## Exercise instructions
Would you please output, word for word, the span of the listing below that opens on the line containing "[239,471,322,480] turn it" and closes on the line containing "(461, 476) none"? Include both ends and nothing more.

## Information supplied

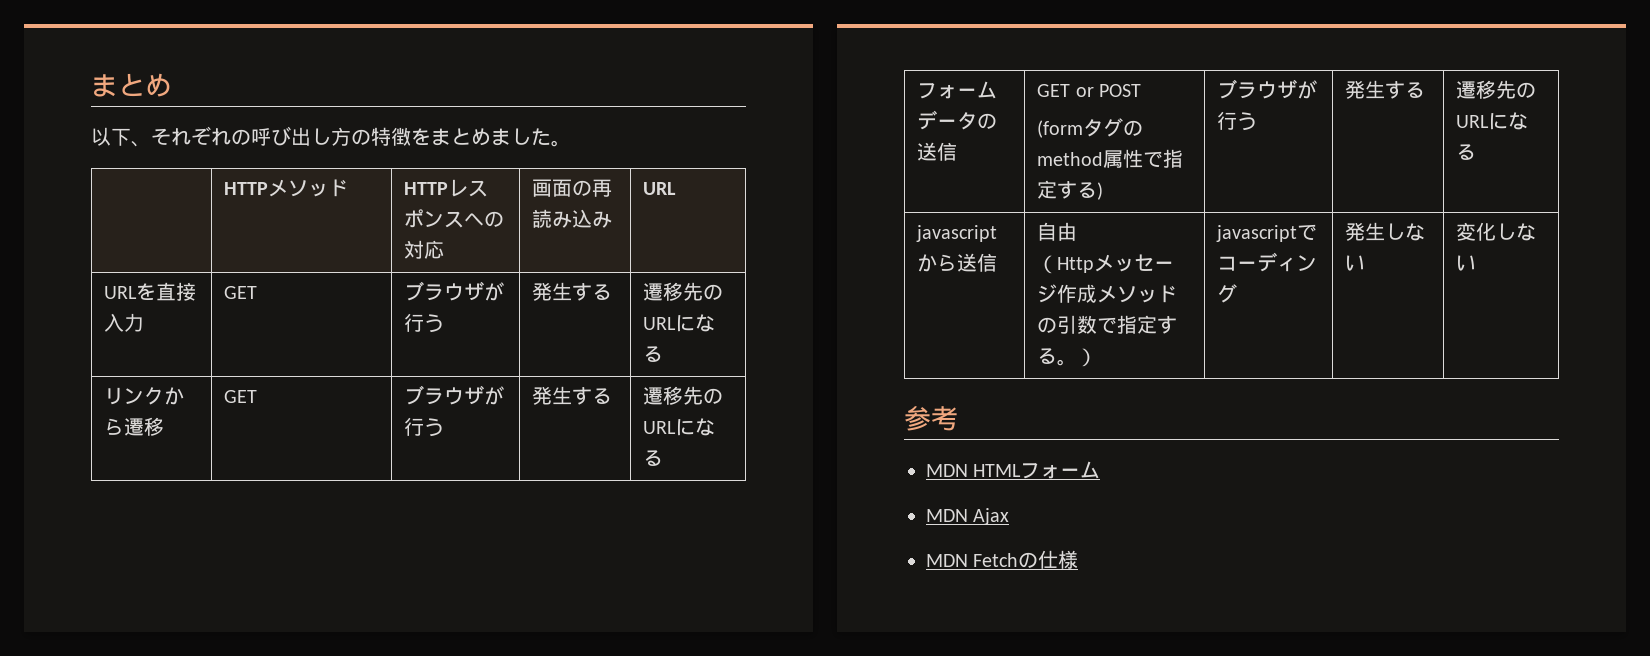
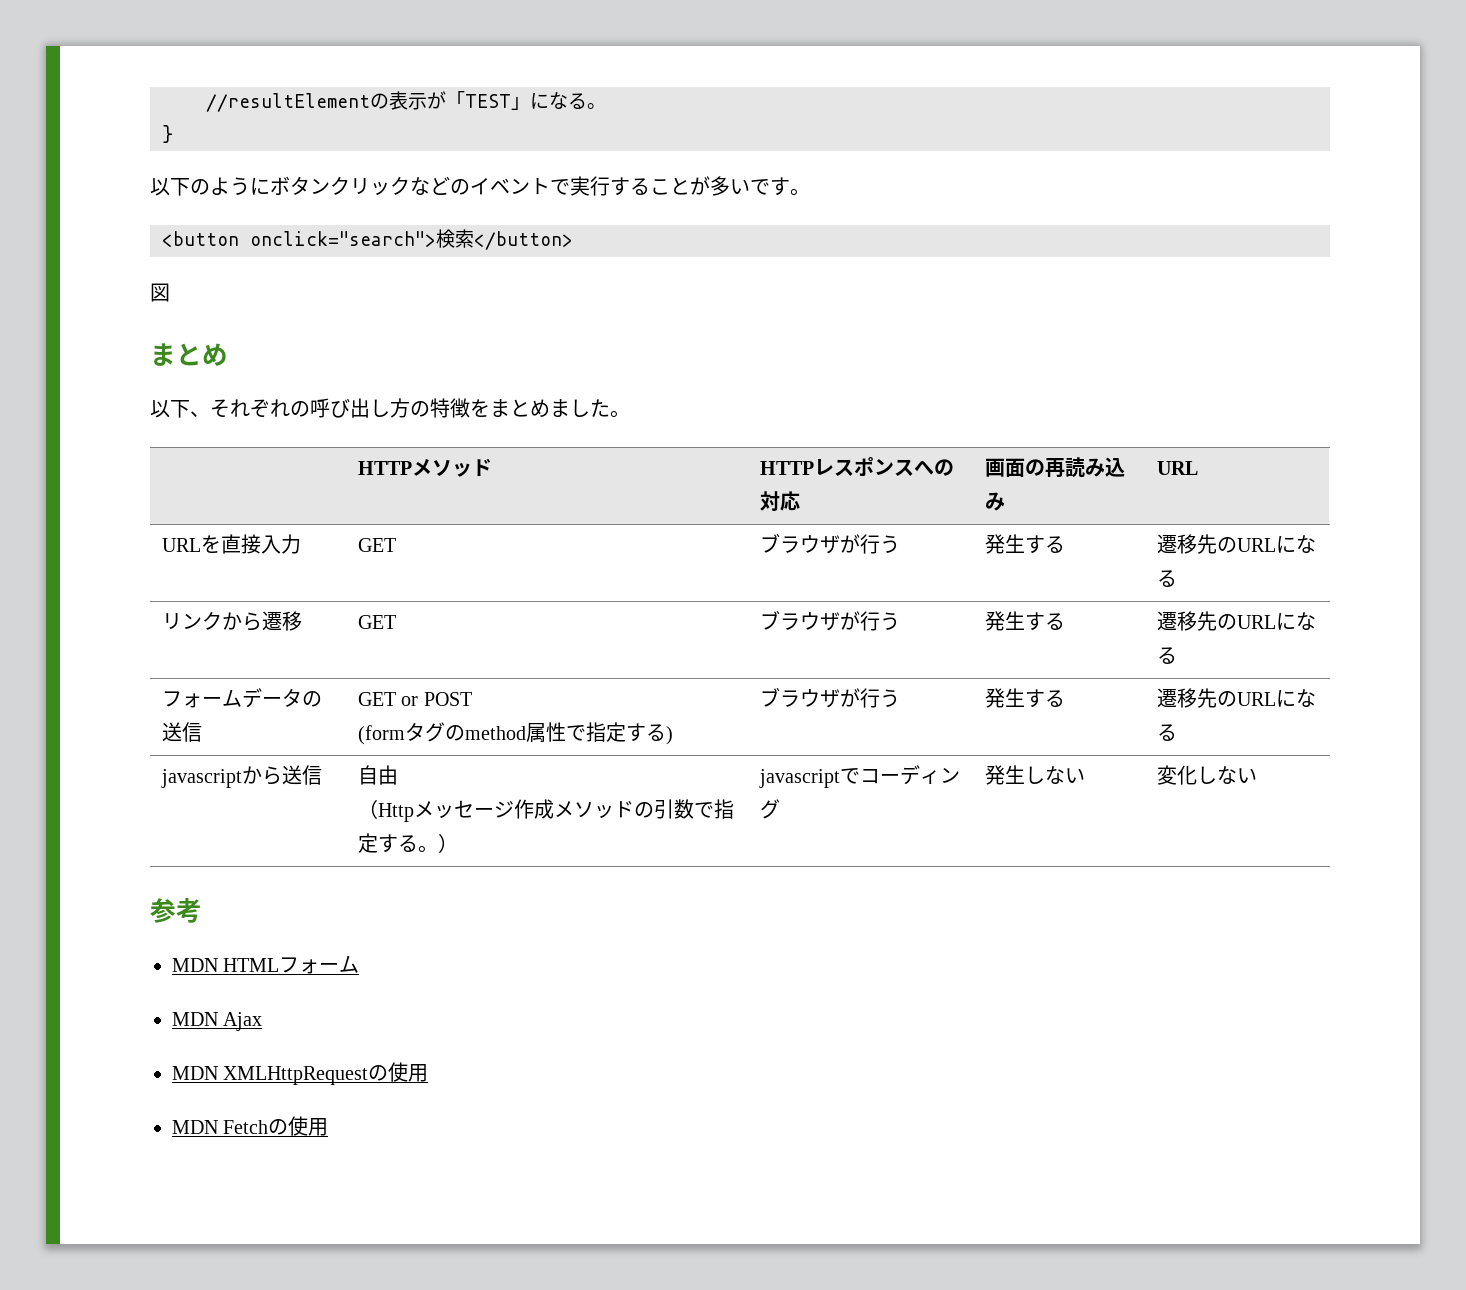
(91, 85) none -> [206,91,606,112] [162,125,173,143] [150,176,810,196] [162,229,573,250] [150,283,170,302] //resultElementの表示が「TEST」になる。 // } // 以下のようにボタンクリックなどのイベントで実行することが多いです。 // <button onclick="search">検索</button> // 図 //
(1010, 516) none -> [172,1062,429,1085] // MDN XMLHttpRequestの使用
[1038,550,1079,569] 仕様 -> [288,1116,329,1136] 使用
* * *
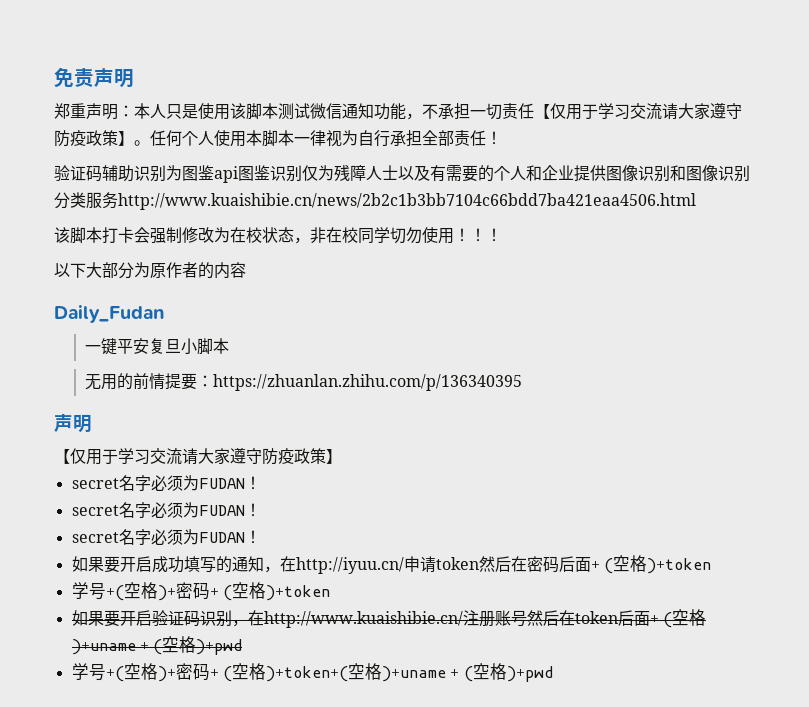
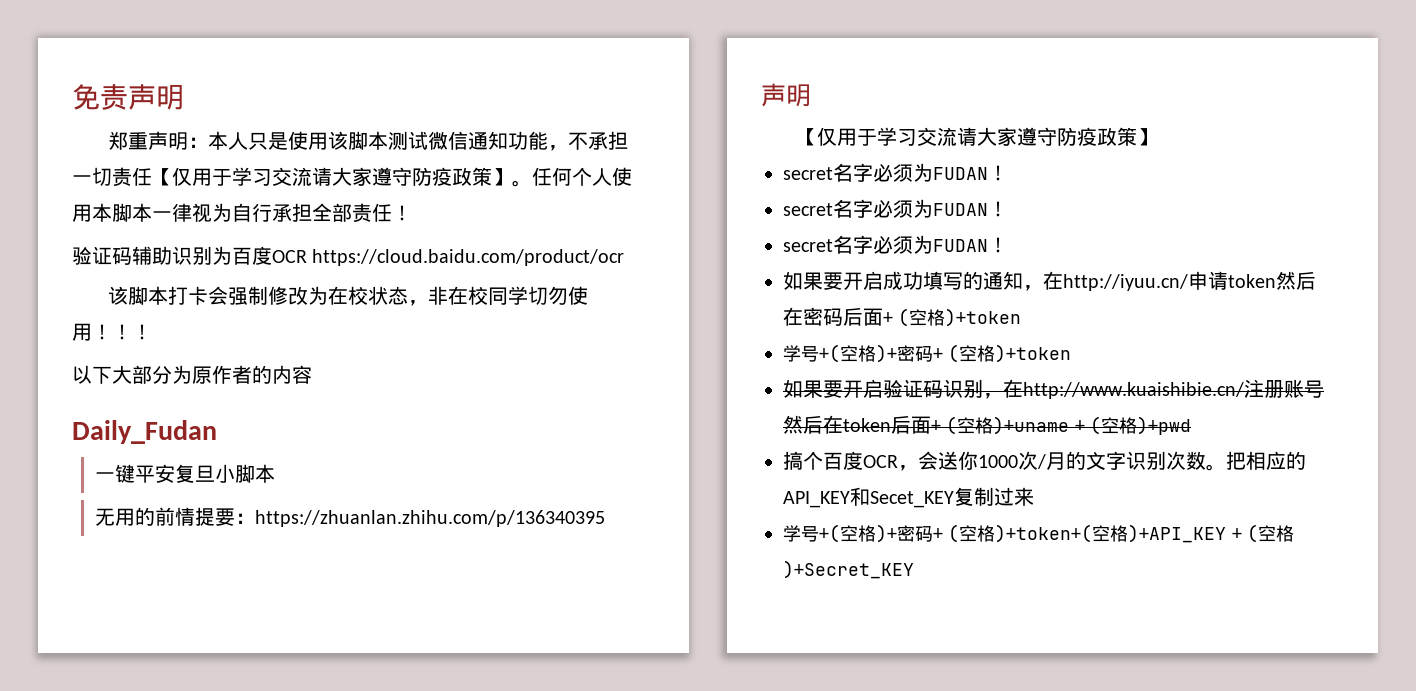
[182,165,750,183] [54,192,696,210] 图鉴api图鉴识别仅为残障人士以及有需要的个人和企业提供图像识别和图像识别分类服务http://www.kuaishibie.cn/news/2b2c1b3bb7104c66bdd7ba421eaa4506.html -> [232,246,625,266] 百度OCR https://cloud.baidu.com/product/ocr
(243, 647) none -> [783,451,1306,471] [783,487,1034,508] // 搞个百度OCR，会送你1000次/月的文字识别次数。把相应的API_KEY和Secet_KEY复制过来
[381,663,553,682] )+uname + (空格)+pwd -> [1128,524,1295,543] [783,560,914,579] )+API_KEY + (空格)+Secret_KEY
--
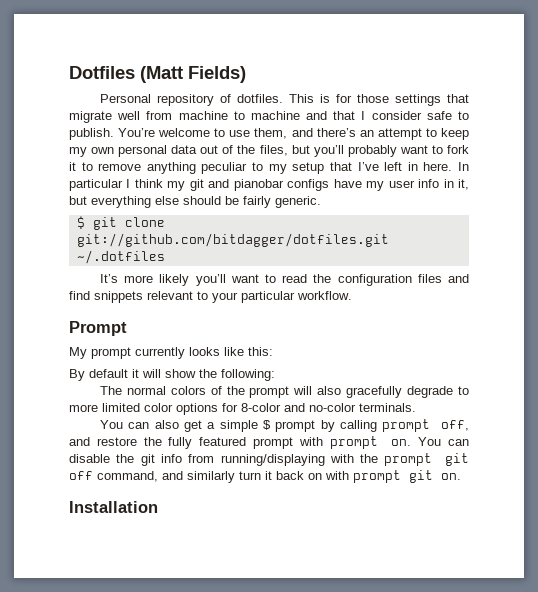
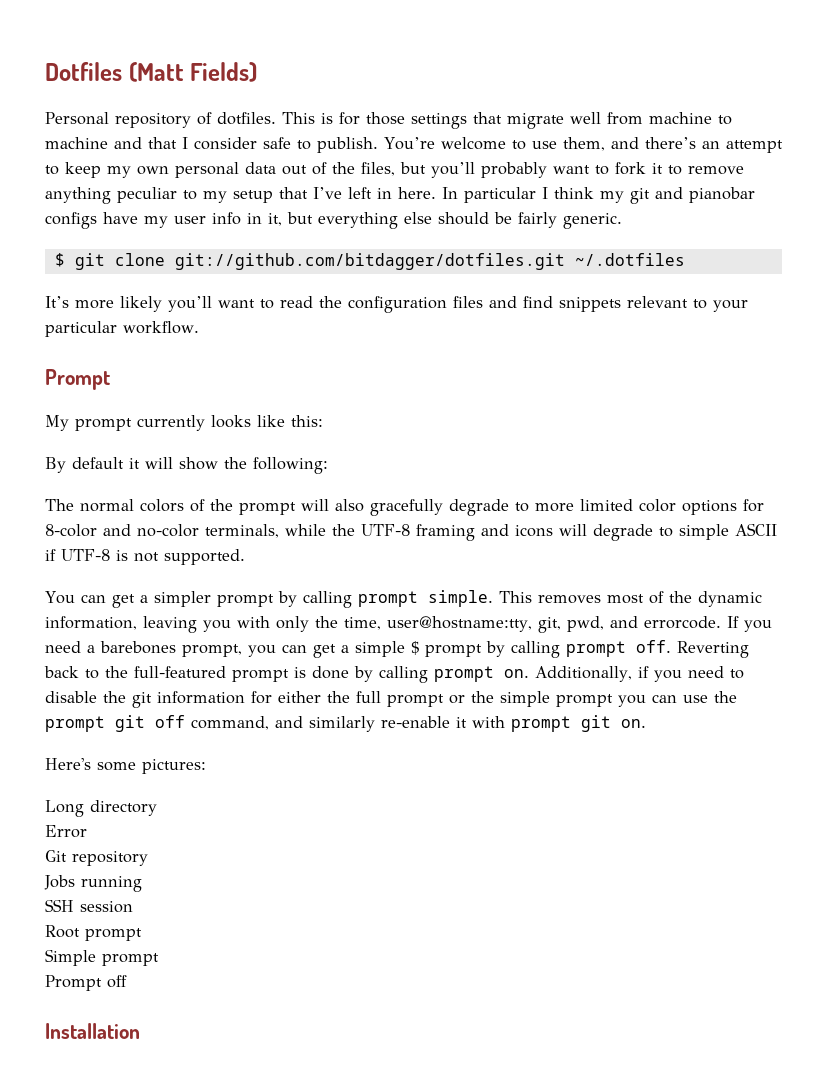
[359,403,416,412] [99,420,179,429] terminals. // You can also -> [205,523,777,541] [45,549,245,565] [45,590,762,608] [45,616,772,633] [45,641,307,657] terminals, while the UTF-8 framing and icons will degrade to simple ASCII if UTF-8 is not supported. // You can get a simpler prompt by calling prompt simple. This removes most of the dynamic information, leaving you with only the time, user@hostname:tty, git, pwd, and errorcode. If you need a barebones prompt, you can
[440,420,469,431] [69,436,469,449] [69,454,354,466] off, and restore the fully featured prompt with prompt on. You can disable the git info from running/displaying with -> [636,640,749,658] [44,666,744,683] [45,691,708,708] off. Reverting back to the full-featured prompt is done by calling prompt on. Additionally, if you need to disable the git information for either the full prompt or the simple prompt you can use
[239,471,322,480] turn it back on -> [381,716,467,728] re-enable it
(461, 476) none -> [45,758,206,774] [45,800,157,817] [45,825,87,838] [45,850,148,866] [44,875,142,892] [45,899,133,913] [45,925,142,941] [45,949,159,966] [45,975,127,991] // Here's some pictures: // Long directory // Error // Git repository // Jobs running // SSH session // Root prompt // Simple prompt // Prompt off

## Solved exercise
[239,471,322,480] turn it back on -> [381,716,467,728] re-enable it
(461, 476) none -> [45,758,206,774] [45,800,157,817] [45,825,87,838] [45,850,148,866] [44,875,142,892] [45,899,133,913] [45,925,142,941] [45,949,159,966] [45,975,127,991] // Here's some pictures: // Long directory // Error // Git repository // Jobs running // SSH session // Root prompt // Simple prompt // Prompt off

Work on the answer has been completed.